Author : Sarah Gristwood
Publisher : Basic Books
Page : 394 pages
File Size : 48,14 MB
Release : 2016-11-29
Category : History
ISBN : 0465096794
"Sarah Gristwood has written a masterpiece that effortlessly and enthrallingly interweaves the amazing stories of women who ruled in Europe during the Renaissance period." -- Alison Weir Sixteenth-century Europe saw an explosion of female rule. From Isabella of Castile, and her granddaughter Mary Tudor, to Catherine de Medici, Anne Boleyn, and Elizabeth Tudor, these women wielded enormous power over their territories, shaping the course of European history for over a century. Across boundaries and generations, these royal women were mothers and daughters, mentors and protées, allies and enemies.
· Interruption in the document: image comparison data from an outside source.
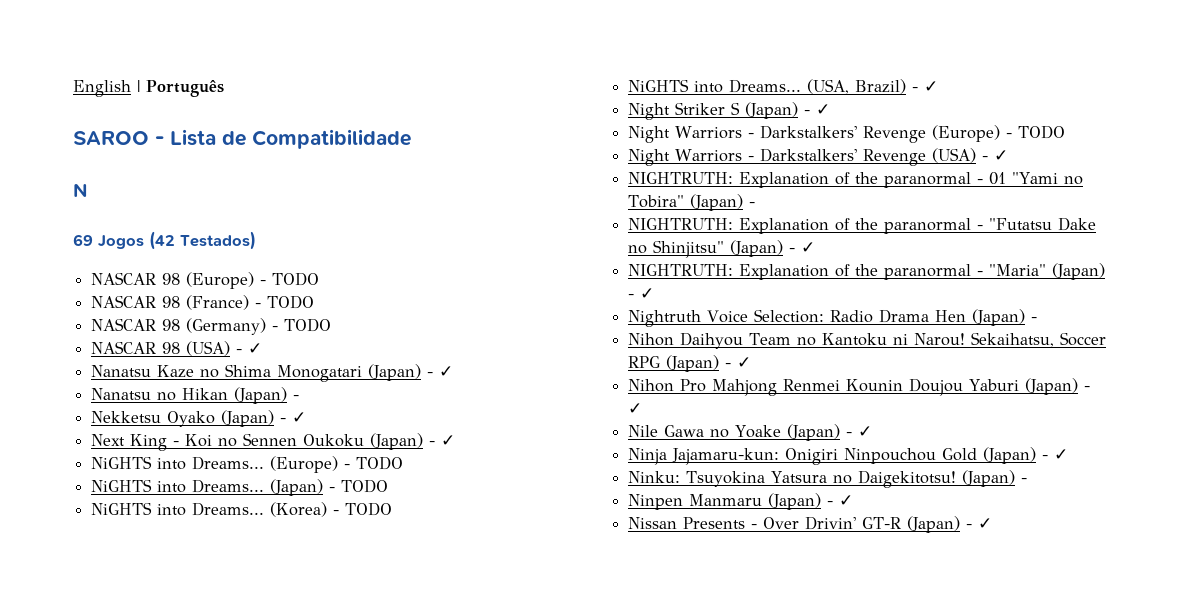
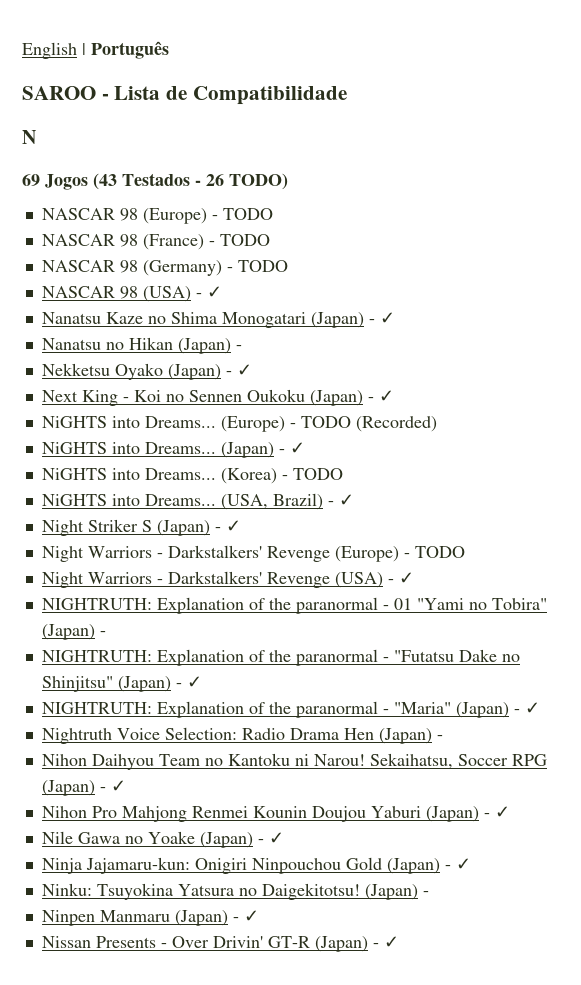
- 69 Jogos (42 Testados)
+ 69 Jogos (43 Testados - 26 TODO)
- NiGHTS into Dreams... (Europe) - TODO
+ NiGHTS into Dreams... (Europe) - TODO (Recorded)
- NiGHTS into Dreams... (Japan) - TODO
+ NiGHTS into Dreams... (Japan) - ✓

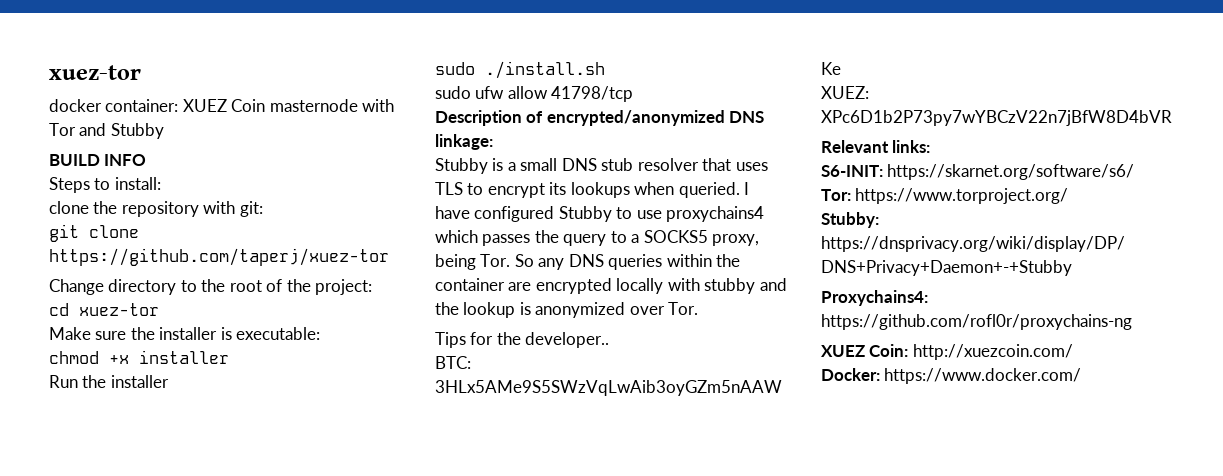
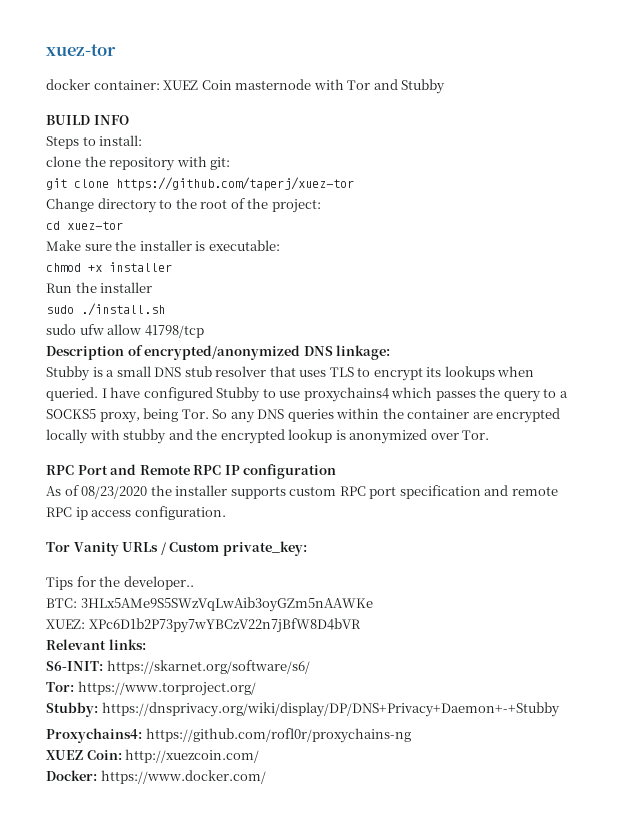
- I have configured Stubby to use proxychains4 which passes the query to a SOCKS5 proxy, being Tor. So any DNS queries within the container are encrypted locally with stubby and the lookup is anonymized over Tor.
+ I have configured Stubby to use proxychains4 which passes the query to a SOCKS5 proxy, being Tor. So any DNS queries within the container are encrypted locally with stubby and the encrypted lookup is anonymized over Tor.
+ RPC Port and Remote RPC IP configuration
+ As of 08/23/2020 the installer supports custom RPC port specification and remote RPC ip access configuration.
+ Tor Vanity URLs / Custom private_key:

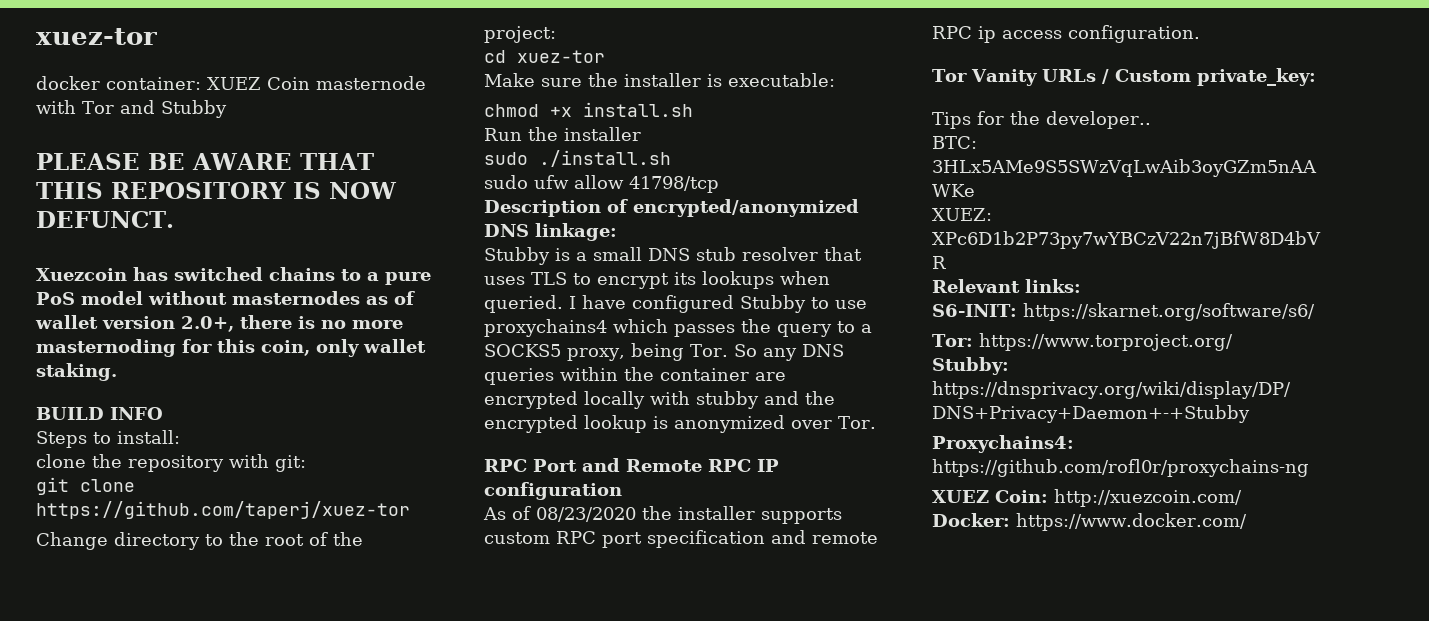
+ PLEASE BE AWARE THAT THIS REPOSITORY IS NOW DEFUNCT.
+ Xuezcoin has switched chains to a pure PoS model without masternodes as of wallet version 2.0+, there is no more masternoding for this coin, only wallet staking.
- chmod +x installer
+ chmod +x install.sh

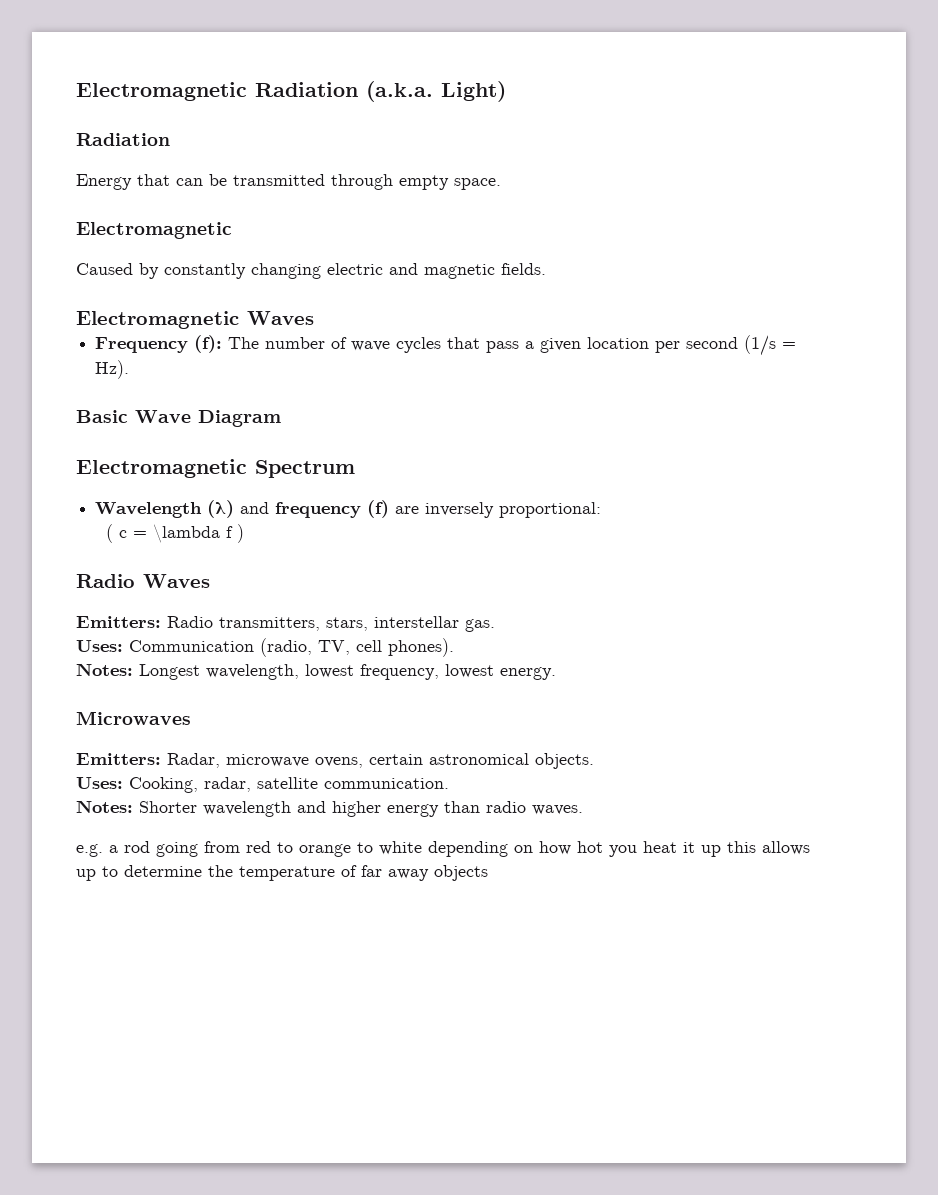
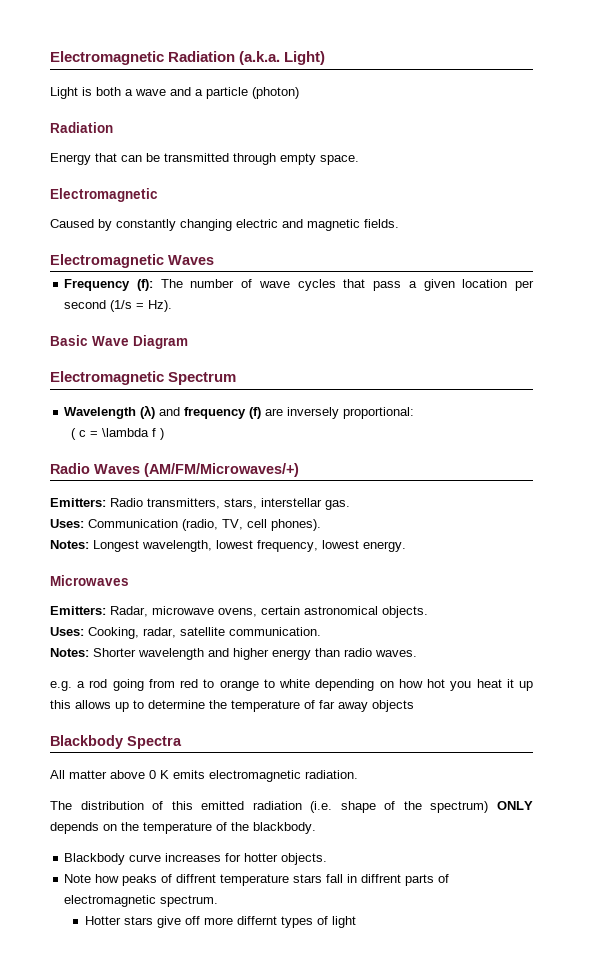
+ Light is both a wave and a particle (photon)
- Radio Waves
+ Radio Waves (AM/FM/Microwaves/+)
+ Blackbody Spectra
+ All matter above 0 K emits electromagnetic radiation.
+ The distribution of this emitted radiation (i.e. shape of the spectrum) ONLY depends on the temperature of the blackbody.
+ Blackbody curve increases for hotter objects.
+ Note how peaks of diffrent temperature stars fall in diffrent parts of electromagnetic spectrum.
+ Hotter stars give off more differnt types of light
For the first time, Europe saw a sisterhood of queens who would not be equaled until modern times. A fascinating group biography and a thrilling political epic, Game of Queens explores the lives of some of the most beloved (and reviled) queens in history.
Author : Theresa Huntley
Publisher : Crabtree Publishing Company
Page : 36 pages
File Size : 45,67 MB
Release : 2009-07
Category : Juvenile Nonfiction
ISBN : 9780778745983
Discusses the various roles women took on during the Renaissance.
Author : Kate Aughterson
Publisher : Routledge
Page : 336 pages
File Size : 30,41 MB
Release : 2003-09-02
Category : History
ISBN : 1134810016
An invaluable collection of primary sources on women and femininity in early modern England, including medical documents, political pamphlets, sermons and literary sources. Sources are accompanied by a clear introduction and notes.
Author : Ian Maclean
Publisher : Cambridge University Press
Page : 132 pages
File Size : 50,25 MB
Release : 1980
Category : History
ISBN : 9780521274364
This monograph, dealing with the intellectual notions held during the Renaissance of what "woman" is, surveys the ideas of the nature of woman, sex difference and sex discrimination, and the emergence of a feminist movement in the first half of the 17th century.